Another cause for satisfaction, if this idea is carried through – and I do not doubt for a moment that it will be – is that we shall be able to announce in 2015 what we regard as the essentials of development cooperation policy and what the best partnerships should be. We still have a little time to bring our full weight to bear. The rest of the world may be advancing at an extraordinary pace, but Europe is still the foremost player.

One of my chief causes for satisfaction is the great expertise we possess. We should try to demonstrate this expertise to our fellow citizens and to the rest of the world. I have visited so many developing countries where Europe is by far the biggest aid donor but where perceptions of the European Union, as a player, are inversely proportional to the efforts and the funds we invest.

I think 2015 will be a good time to put an end to this misplaced modesty.




  President. − The joint debate is closed.

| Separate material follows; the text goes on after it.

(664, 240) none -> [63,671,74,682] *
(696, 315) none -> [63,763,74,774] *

The vote will take place on Tuesday, 23 October 2012, at 18.00.

Written statements (Rule 149)


  Vasilica Viorica Dăncilă (S&D), in writing. – (RO) Alongside trade policy and political relations, EU development policy is a fundamental part of the European Union’s external action. Its main objective is to reduce poverty. To achieve this objective, the support given to developing countries to improve access to education is essential, when over a hundred million children worldwide are not in education. Without an education, these children have no chance of achieving the professional training they need to be able to enter the labour market later, and, at the same time, efforts to combat poverty in these countries are made more difficult.

I therefore consider the EU’s support essential so that as many children as possible, especially those living in rural areas, can take part in educational programmes – primary education and good quality training for work. Similarly, the EU should support the development of sectoral plans that also take into account the specific cultural factors of each region or country, with an emphasis on involving civil society in these countries as much as possible in implementing them.

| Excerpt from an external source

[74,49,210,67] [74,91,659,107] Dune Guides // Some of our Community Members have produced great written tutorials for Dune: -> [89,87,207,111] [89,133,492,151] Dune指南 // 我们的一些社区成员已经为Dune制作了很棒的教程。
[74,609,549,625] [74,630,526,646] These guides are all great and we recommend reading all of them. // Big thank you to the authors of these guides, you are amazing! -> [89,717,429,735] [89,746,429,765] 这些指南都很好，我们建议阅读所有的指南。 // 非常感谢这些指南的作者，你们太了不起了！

  Andreas Mölzer (NI), in writing. – (DE) Although, according to the UN report, the number of hungry people has fallen worldwide, every eighth person still does not have enough to eat. And, in Africa, the trend is actually the reverse. A number of extremely serious mistakes have been made in development aid. We should be just as concerned by the fact that, according to an IMF study, more than 50 % of the public expenditure of 33 countries depends on international development aid as by the fact that the aid that is given – in Somalia for instance – is misused to finance war. It is equally worrying that development aid is being used to promote agricultural projects under which the local population is forcibly driven out, which further exacerbates hunger and poverty. The EU has promoted that development, for instance with its biofuel rules. It is just as unacceptable that, after giving them debt relief, China is now encouraging them to take on new debts in order to secure raw materials supplies. What is clear is that we need a number of changes and that more must be done to check the population explosion, as that would make a major contribution towards combating hunger and poverty. Nor is it acceptable for states to want development aid but not even be prepared to take back their own citizens.


  Franz Obermayr (NI), in writing. – (DE) The report addresses an important problem: development aid for middle-income countries. This is to be gradually reduced. At the same time, however, we should aim at cooperation directed specifically at the poorest regions in those countries. We need triangular cooperation: between the northern donor countries, the new emerging countries and the developing countries. The BRICS countries must take on more responsibility when they operate in the developing countries (e.g. China/Africa). The focus must always be on help for self-help, which can be achieved by, for instance, microcredits for SMEs. Granting development aid must also be tied to: (1) respect for human rights, especially the protection of religious or ethnic minorities, and respect for women’s and children’s rights, and (2) cooperation by the recipient countries in taking back illegal migrants!